Öncelikle şehit subayımız Songül Yakut'u andıkları için teşekkür ediyorum tüm ekibe. Time kadın bir subayın gelmesi, üstelik bu subayın son derece güçlü bir karakter olması takdire şayan… Tüm ekibi izlediği sahneler eğlenceliydi. Ama itiraf etmek gerekirse sosyeteden fırlamış gibi görünce bir an “ne oluyor ya?” nidası yükseldi. Tim'e zor işler yaptırıp onlar birbirine destek olurken bıyık altından gülmeleriyle, kadın küfretmez anlayışına indirdiği darbe ile Songül Yıldız tamamdır benim için. Umarım böyle devam eder ve izlemesi zevkli nice sahneleri olur.

Ordudan atıldıklarında askerlerin neler yapacağı merak konusuydu. Hepsini farklı meslekler yaparken izledik. Hafız şoförlük, Aşık garsonluk, Keşanlı ve Feyzullah figüranlık, Yavuz ise marangozluk yapmış bu süreçte. Fethi Avrupa’yı gezmiş filan. Ama Karabatak’ın ne yaptığını tam anlamadım. Başına ödül konulan insanları mı yakalamış durmuş? Eee, öyle yaptıysa nasıl geçindi bu çocuk? Üstelik Yavuz Komutan herkesin neler yaptığını bir bir saydı ama Karabatak için bir şey demedi. Haliyle bir merak söz konusu oldu.

Yavuz’un, orduya geri dönmek isteyen ve bunun için komutanlarından Ankara ile konuşmasını isteyen askerlere yaptığı konuşma her ne kadar milli duygularımı kabartsa, “doğru abicim” dedirtse bile fazla sloganlaşmış bir sahneydi. Evet, yalvarmak hoş değil… Ama hiç çaba sarf etmeden “ya bizi istemiyorlar” diye bir köşeye çekilmek de doğru değil. Ellerinden geleni yapıp sonra köşelerine çekilmeleri daha iyi olurdu.
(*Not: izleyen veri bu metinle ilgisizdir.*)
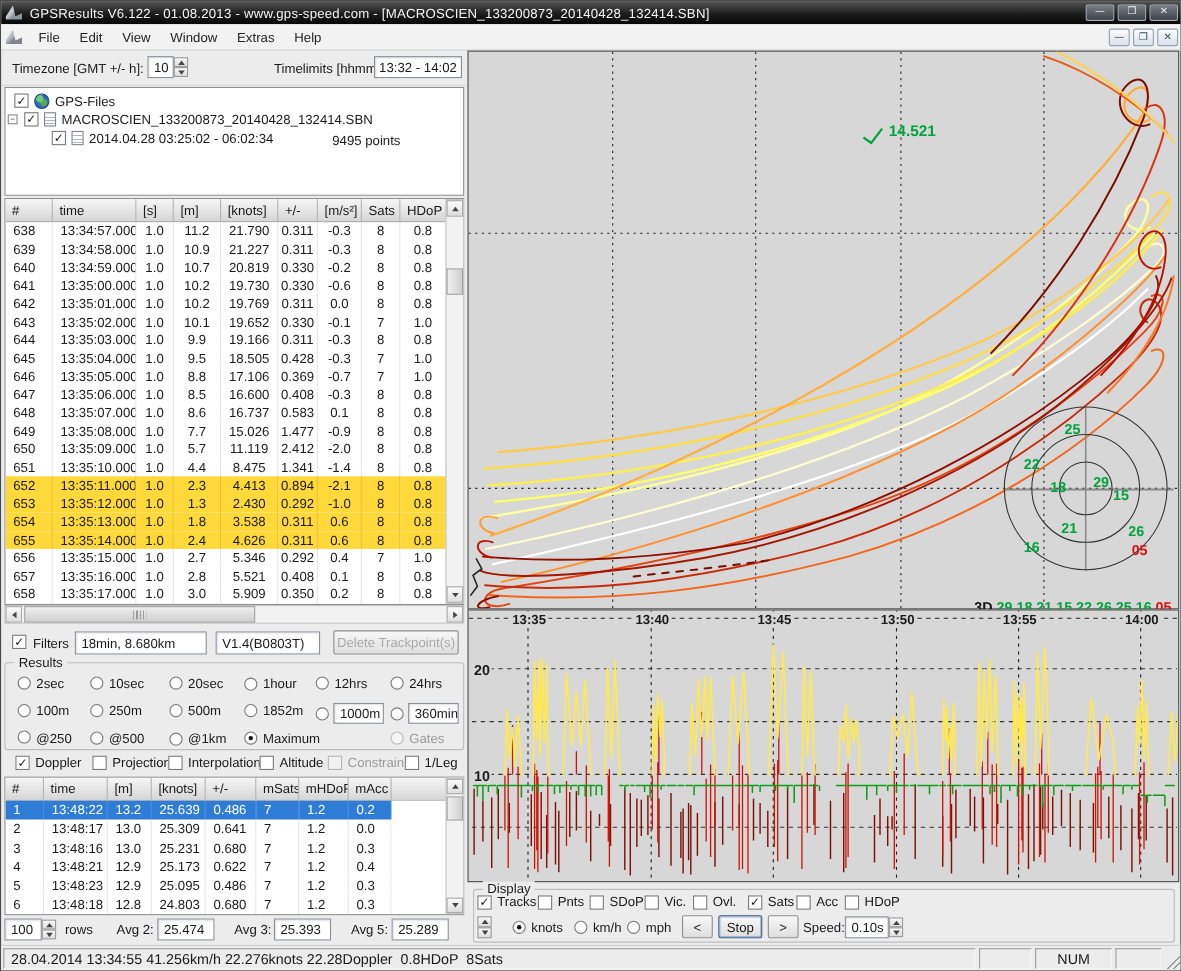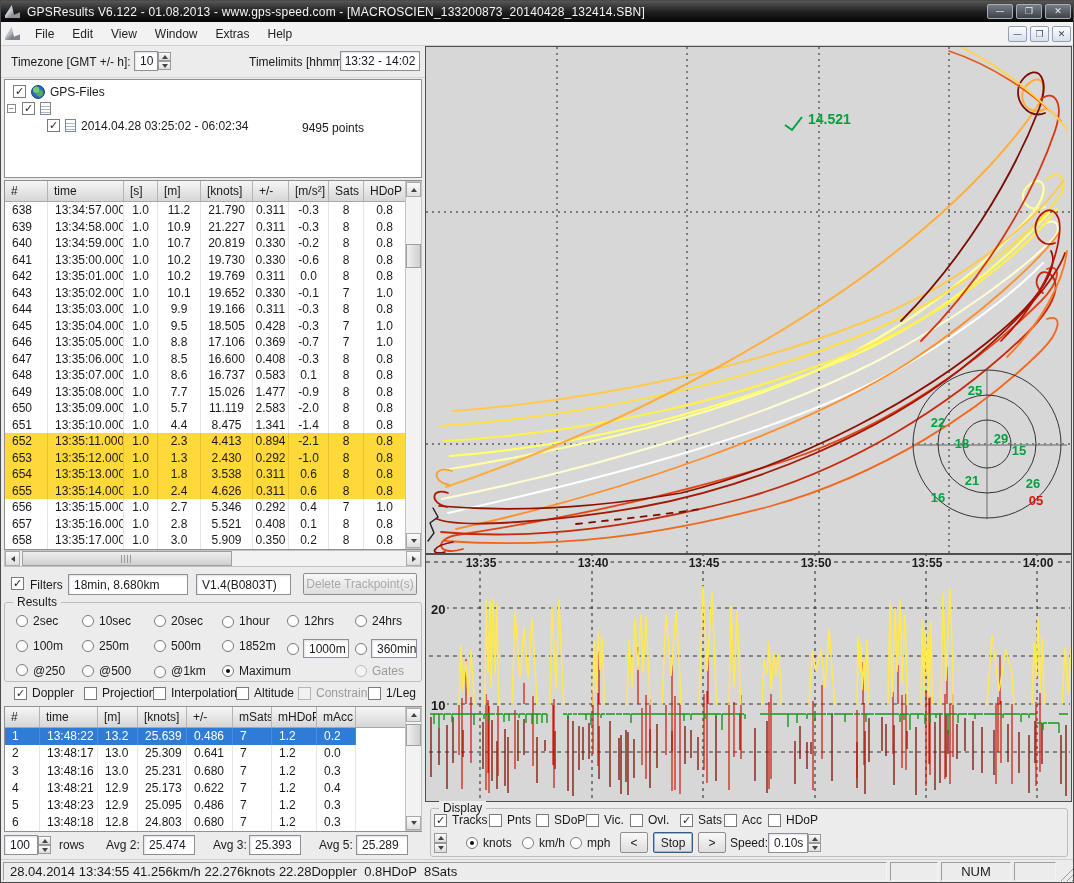--- a/index.html
+++ b/index.html
@@ -134,6 +134,7 @@
       <span class="expander">−</span>
       <span class="cb" style="margin-left:6px;">✓</span>
       <span class="doc" style="margin-left:5px;"></span>
+      <span class="lbl">MACROSCIEN_133200873_20140428_132414.SBN</span>
     </div>
     <div class="tree-row" style="left:42px;top:38px;">
       <span class="cb">✓</span>

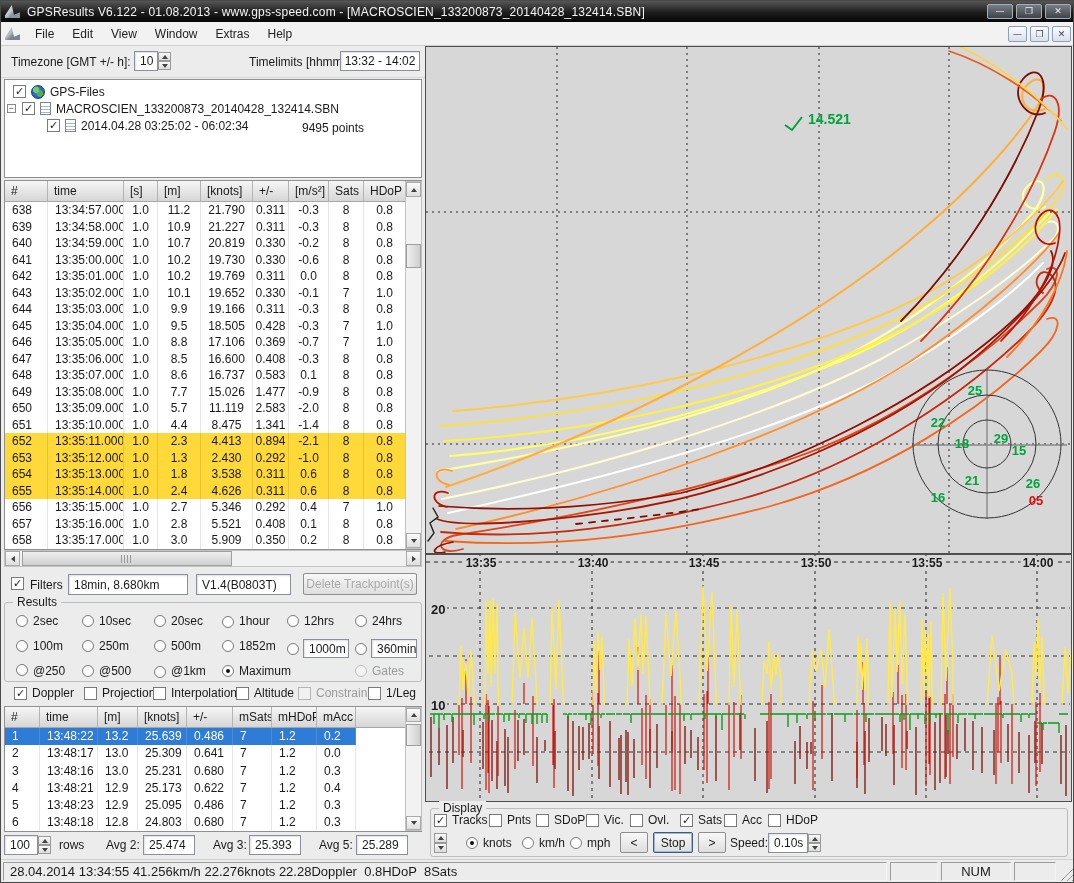--- a/index.html
+++ b/index.html
@@ -307,7 +307,7 @@
         <div class="c aC" style="width:34px;height:16.5px;line-height:16.5px">1.0</div>
         <div class="c aC" style="width:43px;height:16.5px;line-height:16.5px">5.7</div>
         <div class="c aC" style="width:52px;height:16.5px;line-height:16.5px">11.119</div>
-        <div class="c aC" style="width:36px;height:16.5px;line-height:16.5px">2.583</div>
+        <div class="c aC" style="width:36px;height:16.5px;line-height:16.5px">2.412</div>
         <div class="c aC" style="width:40px;height:16.5px;line-height:16.5px">-2.0</div>
         <div class="c aC" style="width:35px;height:16.5px;line-height:16.5px">8</div>
         <div class="c aC" style="width:42px;height:16.5px;line-height:16.5px">0.8</div>

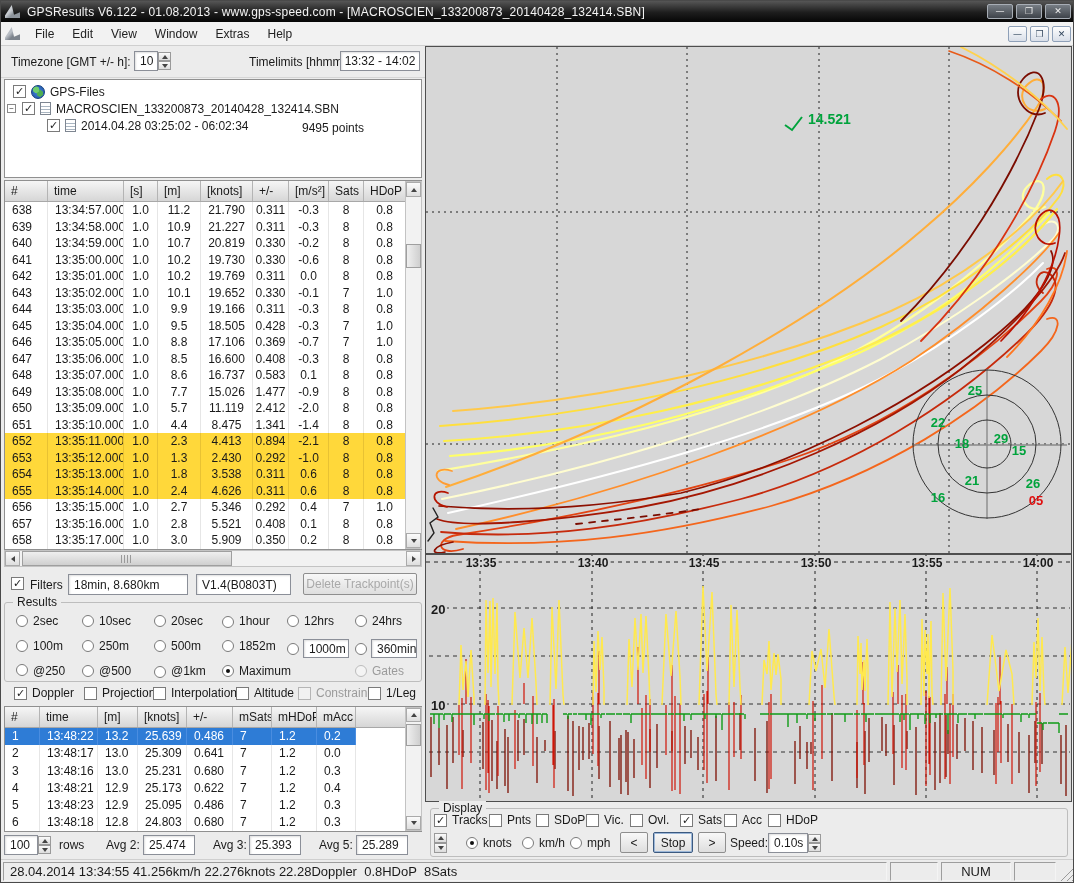--- a/index.html
+++ b/index.html
@@ -720,6 +720,9 @@
         <span class="skysat" style="left:512px;top:450px;">16</span>
         <span class="skysat red" style="left:610px;top:453px;">05</span>
       </div>
+    <div class="satline" style="top:482px;right:6px;">
+      <span style="color:#111;">3D</span><span style="color:#00a33c;" id="sats-green"> 29 18 21 15 22 26 25 16 </span><span style="color:#e01010;" id="sats-red">05</span>
+    </div>
   </div>
 
   <div class="abs chart" style="left:424px;top:553px;width:647px;height:248px;" id="chart">

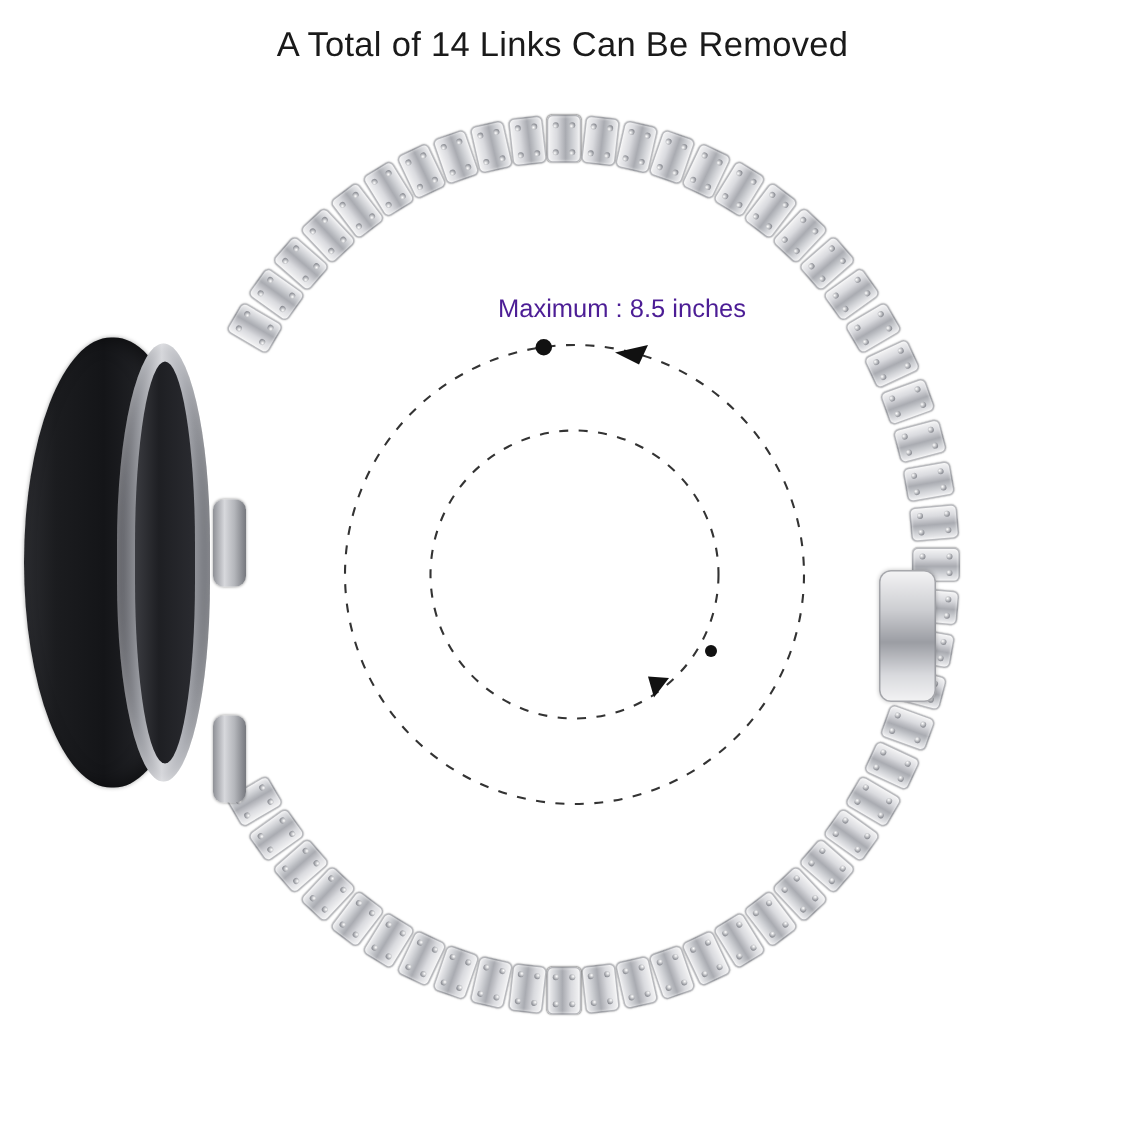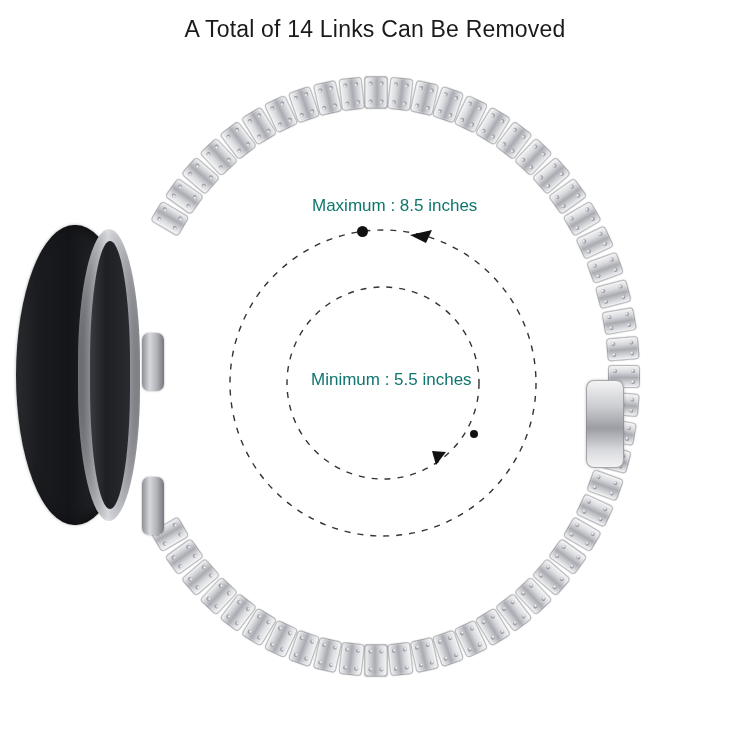--- a/index.html
+++ b/index.html
@@ -139,8 +139,9 @@
   .label {
     position: absolute;
     font-size: 17px;
-    color: #0f766e;
+    color: #4c1d95;
     white-space: nowrap;
+    margin-left: 20px;
   }
   .label-max { left: 312px; top: 196px; }
   .label-min { left: 311px; top: 370px; }

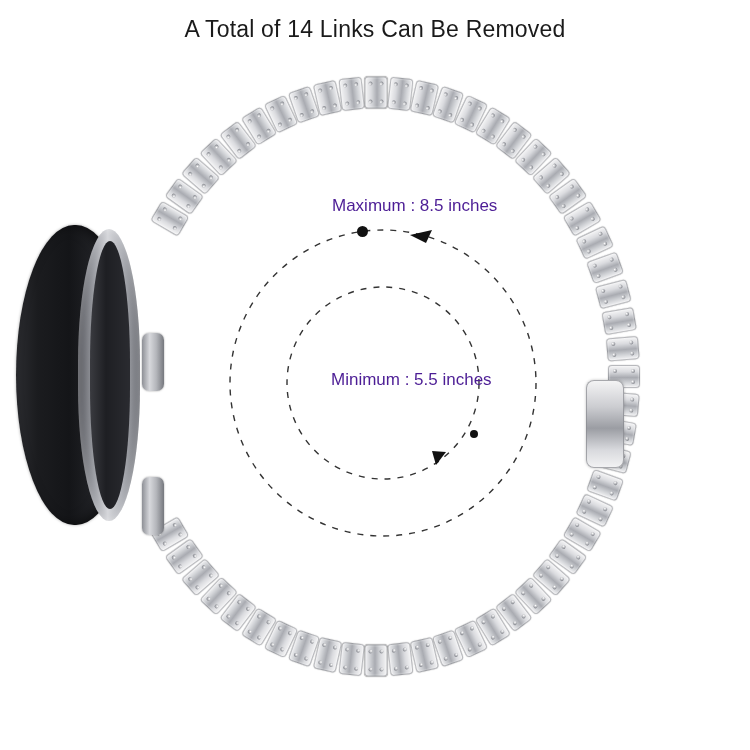--- a/index.html
+++ b/index.html
@@ -511,7 +511,6 @@
   <div class="dot dot-min"></div>
 
   <div class="label label-max">Maximum : 8.5 inches</div>
-  <div class="label label-min">Minimum : 5.5 inches</div>
 
 </div>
Büyük Bey karakterini usta oyuncu Cihan Ünal canlandırıyor. Oyunculuğuna laf etmek haddime değil ama karakterden etkilenmedim. "Vay be Büyük Bey’e bak sen" gibi bir hissiyatım olmadı. Hatta sadece Agah olsa olurmuş. Değişik ses tonu, “Sevgili Çolak” gibi konuşma tarzıyla şimdiden aklımda kaldı. Darısı Büyük Bey’in başına… Bu dediklerim yanlış anlaşılmasın. Cihan Ünal’ı sever, sayarım. Olay o değil. Sadece senaryo içinde yerini kafamda oturtamadım. Agah ve Büyük Bey ikisi aynı anda diziye dahil olunca konuyu biraz dağıtmışlar gibi geldi. Şimdi bunlar timle mi uğraşacaklar? Yoksa birbirleriyle mi? Umarım ilerleyen haftalarda Büyük Bey, Çolak ve Agah karakterinin olduğu sahneler daha iyi olur.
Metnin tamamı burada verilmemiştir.